La nascita di un museo della Civiltà Contadina, nel Comune di Giuggianello, piccolo centro agricolo della Provincia di Lecce, ha lo scopo di creare una struttura dove collocare degnamente le forme materiali della cultura rurale.
Tali forme, rappresentate da oggetti di uso comune, utensili di lavoro, metodi di lavorazione, segni della tradizione e tipologica abitativa, dovranno, attraverso la loro presenza, raccontare l’esperienza materiale dell’uomo  Salentino nella sua realtà quotidiana nel corso dei secoli.
Il Museo, attualmente in fase di allestimento, dovrà accogliere il materiale che il Centro di Cultura  Sociale e di Ricerche Archeologiche, Storiche e Ambientali – ONLUS – di Giuggianello ha raccolto e custodito nel corso della sua intensa attività. Trattasi di oggetti, utensili e suppellettili di notevole interesse storico per la creazione di veri e propri percorsi  museali e didattici.
Per l’esatta fruizione del museo sarà creata una documentazione iconografica con didascalia informativa e delle foto-poster montate su supporti rigidi, oltre che alla creazione di un pannello decorativo nella Hall di ingresso.
Una volta realizzato nella sua interezza il museo, il Centro, quale ente gestore, adotterà iniziative atte e farlo divenire fonte di apprendimento e di riferimento culturale specialmente per le istituzioni scolastiche.

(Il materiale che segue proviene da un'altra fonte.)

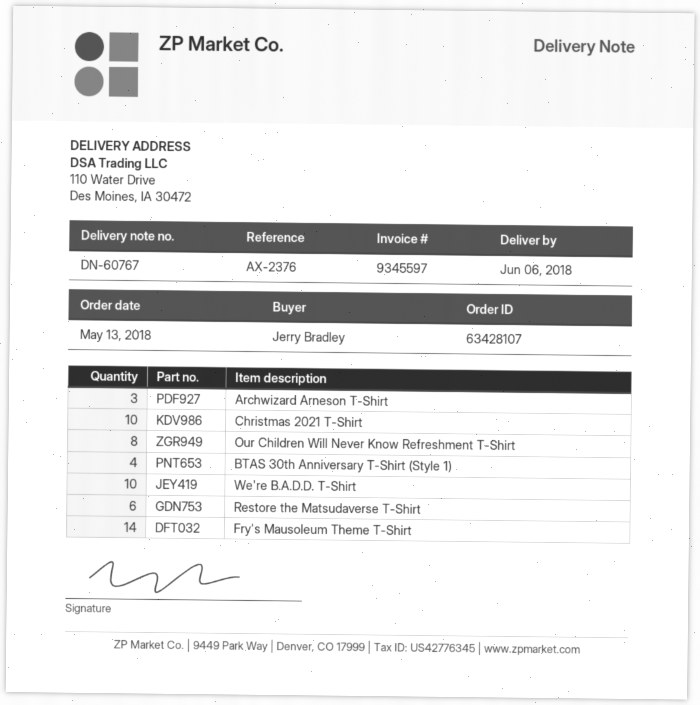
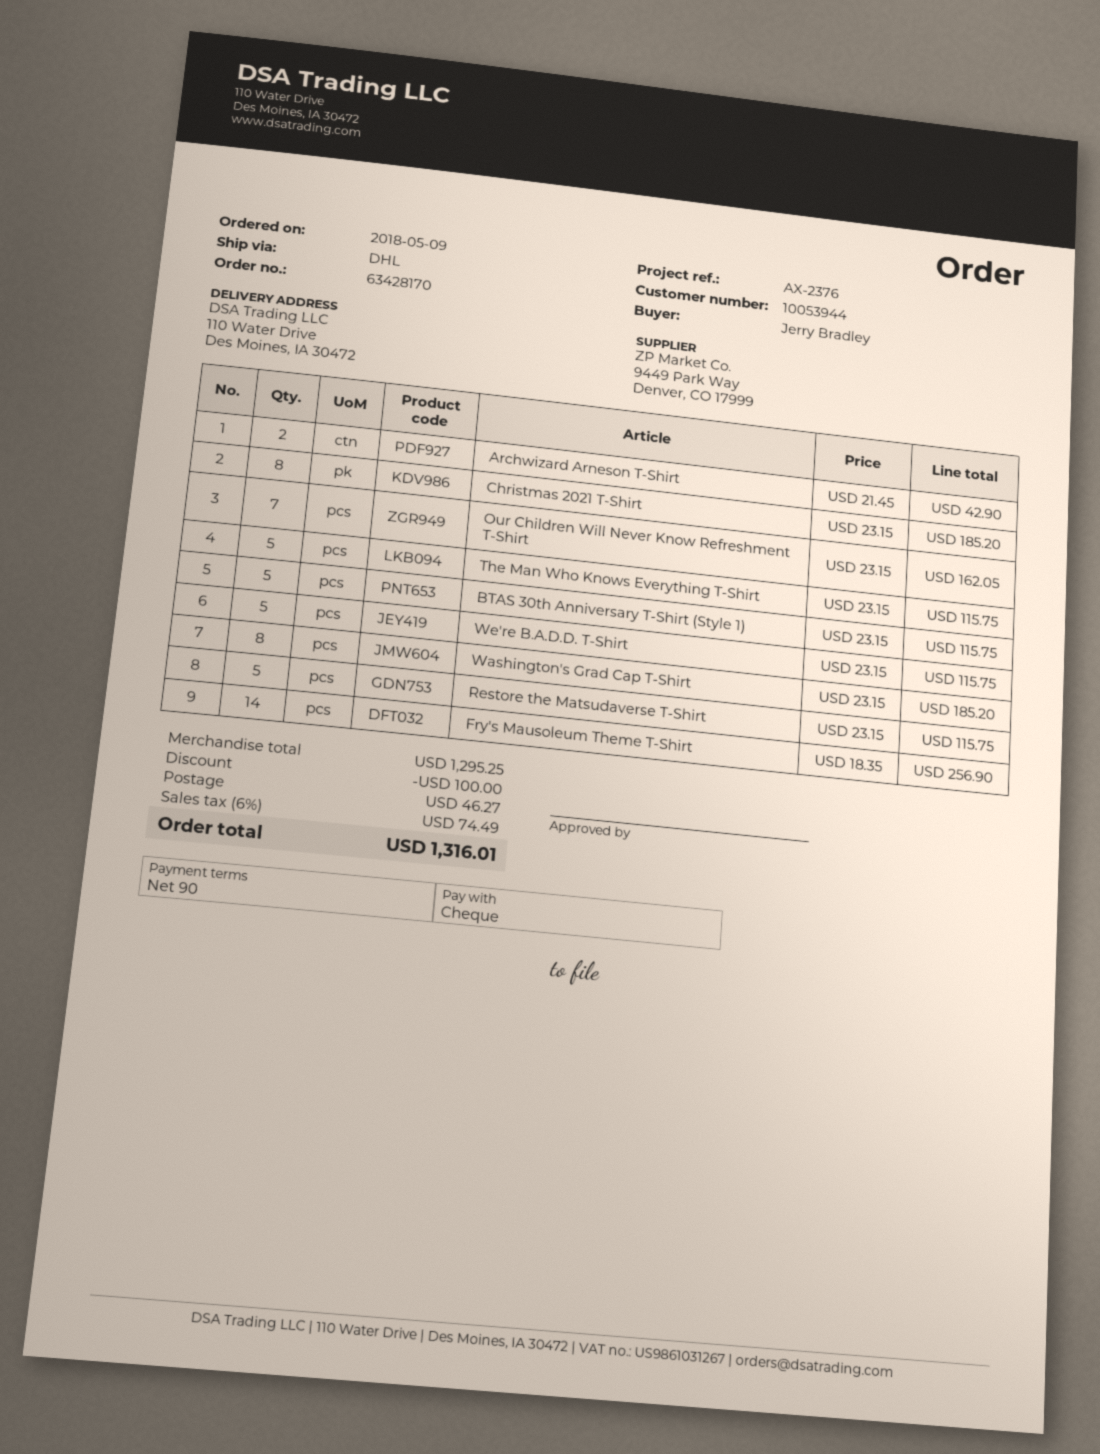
order number: 63428107 -> 63428170
order date: 2018-05-13 -> 2018-05-09
Archwizard Arneson T-Shirt: 3 -> 2
Christmas 2021 T-Shirt: 10 -> 8
Our Children Will Never Know Refreshment T-Shirt: 8 -> 7
BTAS 30th Anniversary T-Shirt (Style 1): 4 -> 5
We're B.A.D.D. T-Shirt: 10 -> 5
Restore the Matsudaverse T-Shirt: 6 -> 5
The Man Who Knows Everything T-Shirt: none -> 5
Washington's Grad Cap T-Shirt: none -> 8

E’ risaputo che proprio nel museo si possono attuare nuovi incontri didattici di apprendimento in alternativa alla tradizionale lezione frontale. Per questo motivo si propone alle scuole una visita guidata “ didatticamente strutturata “, preceduta cioè da un’adeguata preparazione  in classe, condotta da personale con specifica preparazione scientifica integrata da esperienze di Laboratorio e almeno da una iniziale conoscenza del funzionamento del museo e dei suoi scopi. Si darà quindi vita ad attività didattica globale intrecciando i distinti ruoli tra scuola e museo, in questo modo il reperto museale assume una valenza più ricca sotto molteplici profili rispetto ad uno studio prettamente teorico.
Il museo appronterà e produrrà materiale di lavoro (schede, questionari, guide,  ecc.), da destinare alla scuola dell’obbligo, che costituisce l’utenza privilegiata delle esperienze di didattica museale.
Nel Museo sono previste, inoltre, la Sezione Archeologica e quella archivistica. Tali sezioni saranno avviate non appena ultimata la sezione demoetnoantrologica qui relazionata.